Dass es auch in Aargauer Institutionen Medikamentenversuche gab, hat SP-Grossrat Florian Vock vermutet. «Der Umfang, der Ablauf und die Umstände sind aber noch weitgehend unklar», so Vock. In einem Postulat, das er im März im Grossen Rat eingereicht hatte, forderte Vock den Regierungsrat daher auf, eine unabhängige wissenschaftliche Studie in Auftrag zu geben. Diese sollte die Frage von Medikamentenversuchen in psychiatrischen Kliniken sowie heilpädagogischen Schulen und Heimen im Aargau im vergangenen Jahrhundert untersuchen und gegebenenfalls aufarbeiten.
Mit seinem Anliegen hat Vock offene Türen eingerannt. Der Regierungsrat ist bereit, das Postulat entgegenzunehmen. Der Grosse Rat hat dieses stillschweigend überwiesen. In seiner Antwort hält der Regierungsrat fest, die psychiatrische Geschichte des Kantons sei noch nicht systematisch aufgearbeitet.
Gleich verhalte es sich mit der Geschichte der Betreuungseinrichtungen. «Eine solche Aufarbeitung wäre für den Kanton Aargau jedoch gerade in Anbetracht der prägenden und historischen Rolle der Psychiatrischen Klinik Königsfelden von Bedeutung», heisst es in der Antwort.
Das Departement Gesundheit und Soziales nahm im letzten Herbst – also bevor Vock sein Postulat eingereicht hatte – Kontakt mit den Psychiatrischen Diensten Aargau (PDAG) auf, um die Ausgangslage für ein Forschungsprojekt auszuarbeiten. Die Psychiatrischen Dienste haben danach zusammen mit unabhängigen Experten ein Vorgehenskonzept erarbeitet. Inzwischen liege ein Grobkonzept zum Vorgehen vor, teilt das Departement auf Anfrage mit. Dieses sei dem Regierungsrat allerdings noch nicht zum Beschluss vorgelegt worden.

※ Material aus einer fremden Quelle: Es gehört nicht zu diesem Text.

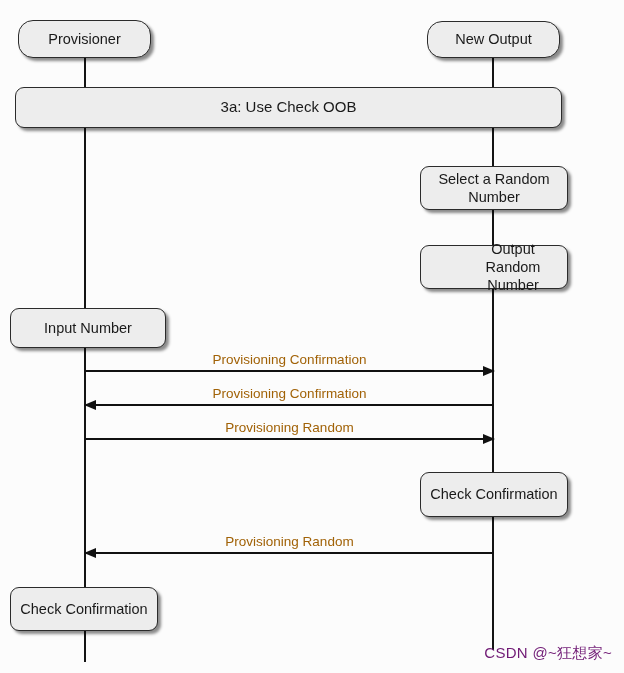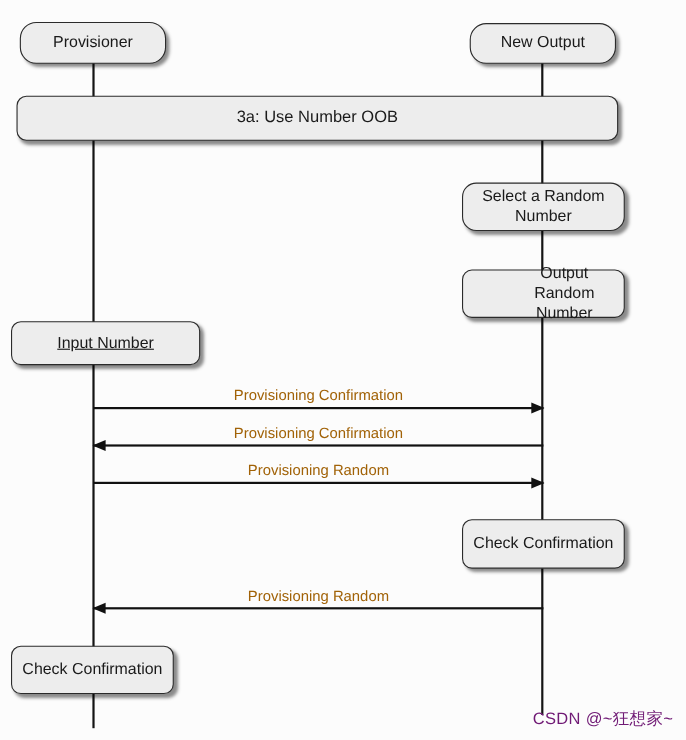--- a/index.html
+++ b/index.html
@@ -60,32 +60,32 @@
   <div class="lifeline" style="left:492px;top:56px;height:594px;"></div>
 
   <div class="node actor" style="left:18px;top:20px;width:133px;height:38px;">
     <span>Provisioner</span>
   </div>
   <div class="node actor" style="left:427px;top:21px;width:133px;height:37px;">
     <span>New Output</span>
   </div>
 
   <div class="node band" style="left:15px;top:87px;width:547px;height:41px;">
-    <span>3a:  Use Number OOB</span>
+    <span>3a:  Use Check OOB</span>
   </div>
 
-  <div class="node" style="left:420px;top:166px;width:148px;height:44px;border-radius:13px;">
+  <div class="node" style="left:420px;top:166px;width:148px;height:44px;">
     <span>Select a Random Number</span>
   </div>
 
   <div class="node" style="left:420px;top:245px;width:148px;height:44px;padding-left:44px;">
     <span>Output Random Number</span>
   </div>
 
-  <div class="node" style="left:10px;top:292px;width:172px;height:40px;text-decoration:underline;">
+  <div class="node" style="left:10px;top:308px;width:156px;height:40px;">
     <span>Input Number</span>
   </div>
 
   <div class="message" style="top:352px;">
     <div class="msg-label">Provisioning Confirmation</div>
     <div class="msg-line">
       <div class="line"></div>
       <div class="head right"></div>
     </div>
   </div>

Königsfelden verfügt über ein umfassendes Archiv
Wie die Aufarbeitung im Aargau konkret angegangen wird, ist im Moment also noch nicht spruchreif. Marietta Meier findet es wissenschaftlich nicht sinnvoll, dass jeder Kanton die Aufarbeitung der Medikamentenversuche separat aufgleist. «Besser wäre ein nationales Forschungsprojekt.
So könnten Ressourcen gebündelt und Synergien genutzt werden», sagt Meier. Kantonsgrenzen hätten für die Medikamententests beziehungsweise die Netzwerke der darin involvierten Pharmakonzerne, Ärzte und Institutionen keine Rolle gespielt. Ausserdem könnte man bei einem nationalen Projekt bei Pharmafirmen nicht nur um Einsicht in Akten ersuchen, die eine bestimmte Klinik betreffen.

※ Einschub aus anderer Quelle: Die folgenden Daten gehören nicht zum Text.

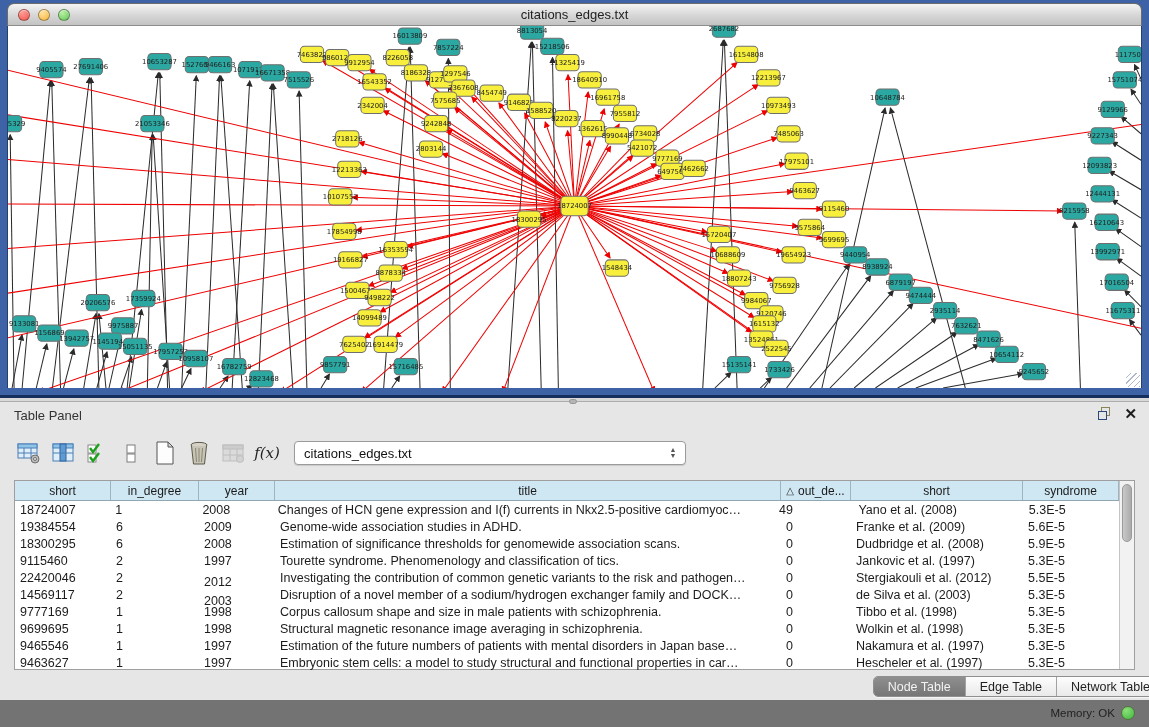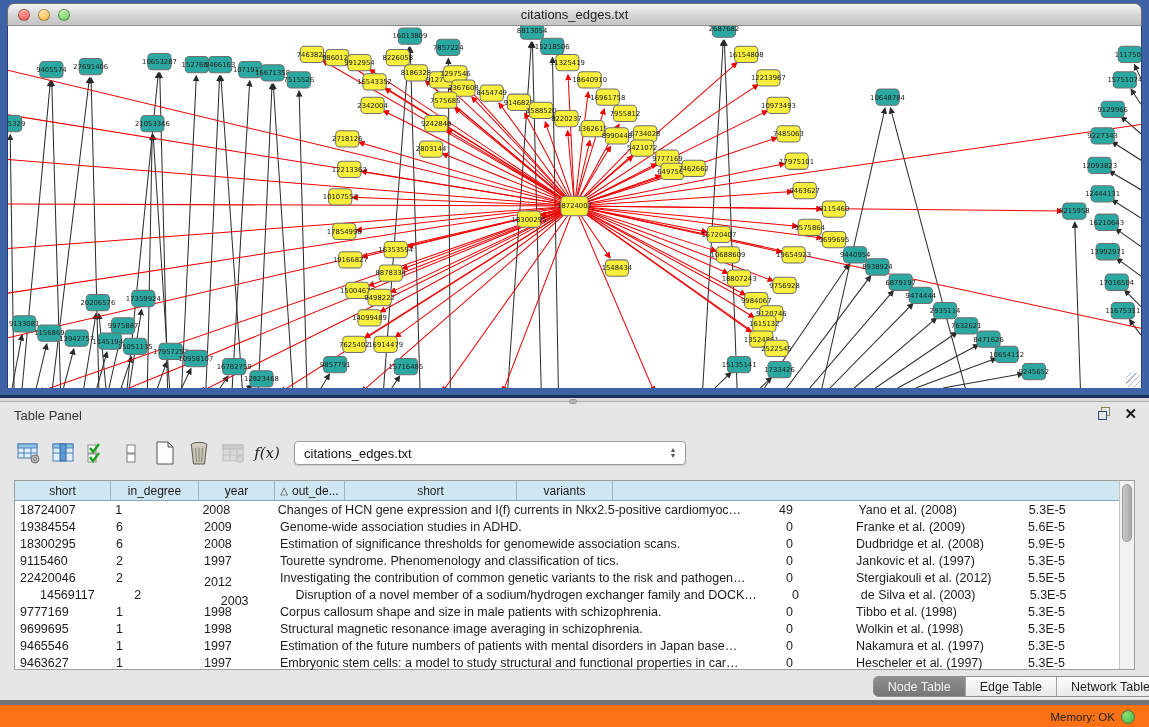--- a/index.html
+++ b/index.html
@@ -66,21 +66,21 @@
   #seg-tabs { position:absolute; left:16px; top:274px; width:1149px; display:flex; justify-content:flex-end; }
   .seg { height:21px; display:flex; border:1px solid #8f8f8f; border-radius:5px; overflow:hidden;
     box-shadow:0 1px 1px rgba(255,255,255,.7); }
   .seg-item { padding:0 14px; display:flex; align-items:center; font-size:12.5px; color:#1f1f1f;
     background:linear-gradient(#fdfdfd,#e9e9e9); border-left:1px solid #a2a2a2; }
   .seg-item:first-child { border-left:none; }
   .seg-item.sel { background:linear-gradient(#8f8f8f,#767676); color:#f3f3f3; }
 
   
   #status-bar { position:absolute; left:0; top:700px; width:1149px; height:27px;
-    background:#f97316; border-top:5px solid #737373; }
+    background:#737373; border-top:1px solid #737373; }
   #memory { position:absolute; right:14px; top:5px; display:flex; align-items:center; gap:6px; }
   #memory-label { font-size:11.5px; color:#222; }
   #memory-dot { width:14px; height:14px; border-radius:50%; border:1px solid #57703f;
     background:radial-gradient(circle at 35% 30%, #8ce07a, #3cb83c); }
 </style>
 </head>
 <body>
 
 <div id="stage">
 
@@ -801,29 +801,32 @@
         <div id="grid-header">
             <div class="hcell" style="width: 96px;">
               <span>short</span>
             </div>
             <div class="hcell" style="width: 88px;">
               <span>in_degree</span>
             </div>
             <div class="hcell" style="width: 76px;">
               <span>year</span>
             </div>
+            <div class="hcell" style="width: 506px;">
+              <span>title</span>
+            </div>
             <div class="hcell" style="width: 70px;">
               <span class="sort">△</span>
               <span>out_de...</span>
             </div>
             <div class="hcell" style="width: 172px;">
               <span>short</span>
             </div>
             <div class="hcell" style="width: 96px;">
-              <span>variants</span>
+              <span>syndrome</span>
             </div>
           </div>
         <div id="grid-body">
             <div class="grow">
               <div class="gcell" style="width: 96px;">18724007</div>
               <div class="gcell" style="width: 88px;">1</div>
               <div class="gcell" style="width: 76px;">2008</div>
               <div class="gcell" style="width: 506px;">Changes of HCN gene expression and I(f) currents in Nkx2.5-positive cardiomyoc…</div>
               <div class="gcell" style="width: 70px;">49</div>
               <div class="gcell" style="width: 172px; margin-left: 10px;">Yano et al. (2008)</div>
@@ -859,21 +862,21 @@
             <div class="grow">
               <div class="gcell" style="width: 96px;">22420046</div>
               <div class="gcell" style="width: 88px;">2</div>
               <div class="gcell" style="width: 76px; margin-top: 8px;">2012</div>
               <div class="gcell" style="width: 506px;">Investigating the contribution of common genetic variants to the risk and pathogen…</div>
               <div class="gcell" style="width: 70px;">0</div>
               <div class="gcell" style="width: 172px;">Stergiakouli et al. (2012)</div>
               <div class="gcell" style="width: 96px;">5.5E-5</div>
             </div>
             <div class="grow">
-              <div class="gcell" style="width: 96px; margin-left: 20px;">14569117</div>
+              <div class="gcell" style="width: 96px;">14569117</div>
               <div class="gcell" style="width: 88px;">2</div>
               <div class="gcell" style="width: 76px; margin-top: 12px;">2003</div>
               <div class="gcell" style="width: 506px;">Disruption of a novel member of a sodium/hydrogen exchanger family and DOCK…</div>
               <div class="gcell" style="width: 70px;">0</div>
               <div class="gcell" style="width: 172px;">de Silva et al. (2003)</div>
               <div class="gcell" style="width: 96px;">5.3E-5</div>
             </div>
             <div class="grow">
               <div class="gcell" style="width: 96px;">9777169</div>
               <div class="gcell" style="width: 88px;">1</div>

Im Aargau ist die Quellenlage gut. Grossrat Florian Vock hält in seinem Vorstoss fest, die Psychiatrischen Dienste verfügten über ein «nahezu umfassendes Archiv seit der Gründung im Jahr 1872». Das sei schweizweit einzigartig. Das Archiv beinhalte neben Geschäftsberichten und Jahresabschlüssen auch Krankengeschichten von Patientinnen und Patienten sowie Behandlungsdokumentationen.

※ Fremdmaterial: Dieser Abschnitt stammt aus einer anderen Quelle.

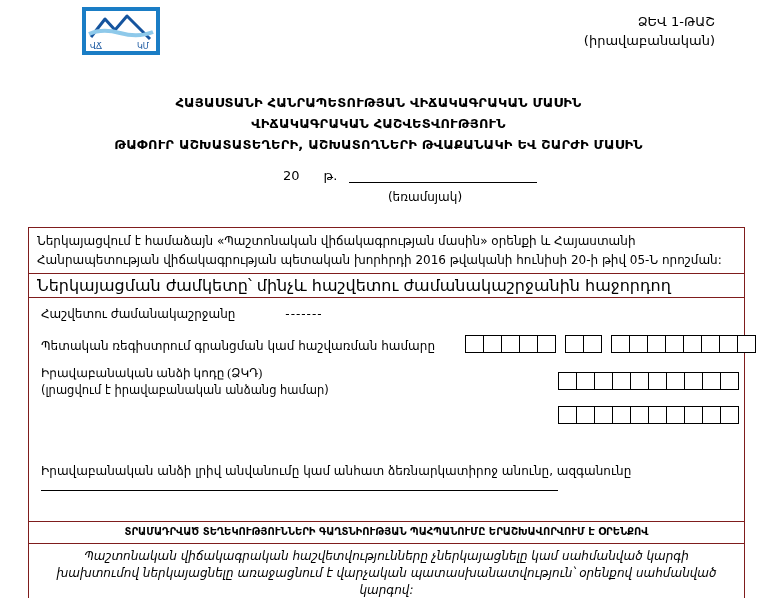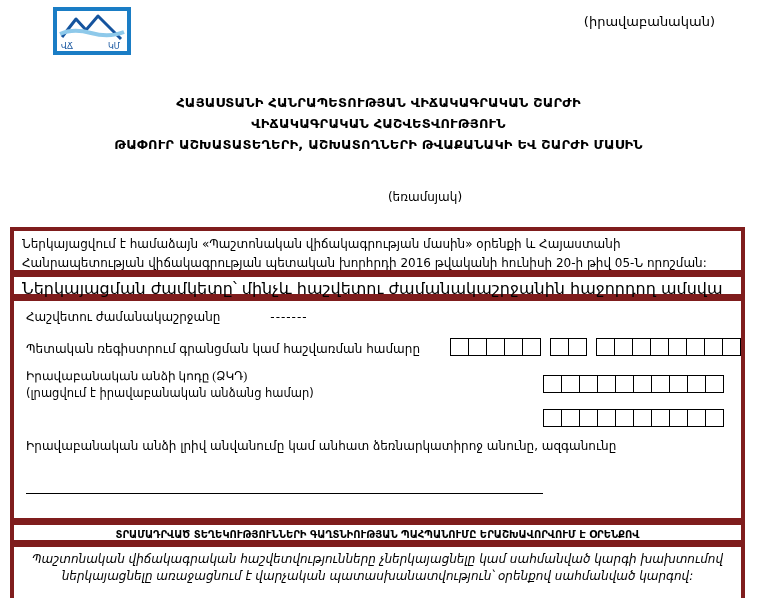--- a/index.html
+++ b/index.html
@@ -2,51 +2,51 @@
 <html><head>
 <meta charset="utf-8">
 <style>
   html,body{margin:0;padding:0;background:#fff;}
   .page{
     position:relative;width:757px;height:598px;background:#fff;
     font-family:"DejaVu Sans","Liberation Sans",sans-serif;color:#000;
     overflow:hidden;
   }
   
-  .logo{position:absolute;left:19px;top:7px;width:78px;height:48px;padding-left:34px;}
+  .logo{position:absolute;left:48px;top:7px;width:78px;height:48px;padding-left:34px;}
   
   .form-code{position:absolute;top:12px;right:42px;text-align:right;font-size:13px;line-height:19px;}
   
   .titles{position:absolute;top:92px;left:0;width:757px;text-align:center;font-weight:bold;font-size:13px;line-height:21px;letter-spacing:.2px;}
   
   .year-line{position:absolute;top:167px;left:283px;display:flex;align-items:flex-end;font-size:13px;}
   .year-blank{display:inline-block;width:24px;}
   .year-unit{margin-right:12px;}
   .quarter-line{display:inline-block;width:188px;border-bottom:1px solid #000;height:15px;}
   .quarter-caption{position:absolute;top:190px;left:331px;width:188px;text-align:center;font-size:12px;}
   
   .boxes{position:absolute;top:227px;left:10px;width:735px;}
-  .box{border:4px solid #7f1d1d;margin-top:-1px;background:#fff;box-sizing:border-box;}
+  .box{border:1px solid #7f1d1d;margin-top:-1px;background:#fff;box-sizing:border-box;margin-left:18px;}
   .box:first-child{margin-top:0;}
   .box-basis{height:47px;font-size:12px;line-height:19px;padding:4px 8px 0 8px;}
   .box-deadline{height:25px;font-size:16px;line-height:18px;padding:3px 8px 0 8px;}
   .box-fields{height:225px;position:relative;font-size:12px;}
   .box-confidential{height:23px;text-align:center;font-weight:bold;font-size:10px;line-height:20px;}
   .box-liability{height:68px;text-align:center;font-style:italic;font-size:12px;line-height:17px;padding:4px 16px 0 16px;}
   
   .row-period{position:absolute;top:9px;left:12px;}
   .period-value{margin-left:46px;letter-spacing:1px;}
   .reg-label{position:absolute;top:41px;left:12px;width:410px;}
   .reg-cells{position:absolute;top:37px;left:436px;}
   .hkd-label{position:absolute;top:68px;left:12px;font-family:Liberation Serif, serif;}
   .hkd-note{position:absolute;top:85px;left:12px;font-size:11.5px;}
   .hkd-cells{position:absolute;top:74px;left:529px;}
   .tin-label{position:absolute;top:113px;left:12px;}
   .tin-cells{position:absolute;top:108px;left:529px;}
-  .name-label{position:absolute;top:138px;left:12px;width:700px;}
+  .name-label{position:absolute;top:166px;left:12px;width:700px;}
   .name-line{position:absolute;top:176px;left:12px;width:517px;height:16px;border-bottom:1px solid #000;}
   
   .cells{display:flex;align-items:center;}
   .cell-group{display:flex;margin-left:9px;}
   .cell-group:first-child{margin-left:0;}
   .cell{width:17px;height:16px;border:1px solid #000;margin-left:-1px;background:#fff;}
   .cell:first-child{margin-left:0;}
 </style>
 </head>
 <body>
@@ -57,29 +57,36 @@
     <svg width="78" height="48" viewBox="0 0 78 48">
       <rect x="2" y="2" width="74" height="44" fill="#ffffff" stroke="#1a7dc5" stroke-width="4"></rect>
       <path d="M9 30 L23 12 L33 23 L45 9 L68 32" fill="none" stroke="#15549e" stroke-width="3" stroke-linejoin="round"></path>
       <path d="M7 27 Q 20 21 38 26 T 71 25" fill="none" stroke="#8ec9ea" stroke-width="4"></path>
       <text x="8" y="42" font-size="8" fill="#15549e">ՎՃ</text>
       <text x="55" y="42" font-size="8" fill="#15549e">ԿՄ</text>
     </svg>
   </div>
 
   <div class="form-code">
+    <div>ՁԵՎ 1-ԹԱՇ</div>
     <div>(իրավաբանական)</div>
   </div>
 
   <div class="titles">
-    <div>ՀԱՅԱՍՏԱՆԻ ՀԱՆՐԱՊԵՏՈՒԹՅԱՆ ՎԻՃԱԿԱԳՐԱԿԱՆ ՇԱՐԺԻ</div>
+    <div>ՀԱՅԱՍՏԱՆԻ ՀԱՆՐԱՊԵՏՈՒԹՅԱՆ ՎԻՃԱԿԱԳՐԱԿԱՆ ՄԱՍԻՆ</div>
     <div>ՎԻՃԱԿԱԳՐԱԿԱՆ ՀԱՇՎԵՏՎՈՒԹՅՈՒՆ</div>
     <div>ԹԱՓՈՒՐ ԱՇԽԱՏԱՏԵՂԵՐԻ, ԱՇԽԱՏՈՂՆԵՐԻ ԹՎԱՔԱՆԱԿԻ ԵՎ ՇԱՐԺԻ ՄԱՍԻՆ</div>
   </div>
 
+  <div class="year-line">
+    <span>20</span>
+    <span class="year-blank"></span>
+    <span class="year-unit">թ.</span>
+    <span class="quarter-line"></span>
+  </div>
   <div class="quarter-caption">(եռամսյակ)</div>
 
   <div class="boxes">
 
     <div class="box box-basis">
       <span>Ներկայացվում է համաձայն «Պաշտոնական վիճակագրության մասին» օրենքի և  Հայաստանի Հանրապետության վիճակագրության պետական խորհրդի 2016 թվականի հունիսի 20-ի թիվ 05-Ն որոշման:</span>
     </div>
 
     <div class="box box-deadline">
       <span>Ներկայացման ժամկետը՝ մինչև հաշվետու ժամանակաշրջանին հաջորդող ամսվա 25-ը:</span>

Unklarer ist die Datenlage bei den Betreuungseinrichtungen. Mit Ausnahme der heilpädagogischen Tagessonderschulen hätten diese eine privatrechtliche Trägerschaft, hält der Regierungsrat in seiner Antwort fest. Trotzdem begrüsst er, dass die Frage von Medikamentenversuchen auch in den Betreuungseinrichtungen untersucht und aufgearbeitet werden soll. «Es ist leider gut möglich, dass auch Menschen mit Behinderung – insbesondere bei kognitiver oder psychischer Beeinträchtigung – von Medikamentenversuchen betroffen waren.»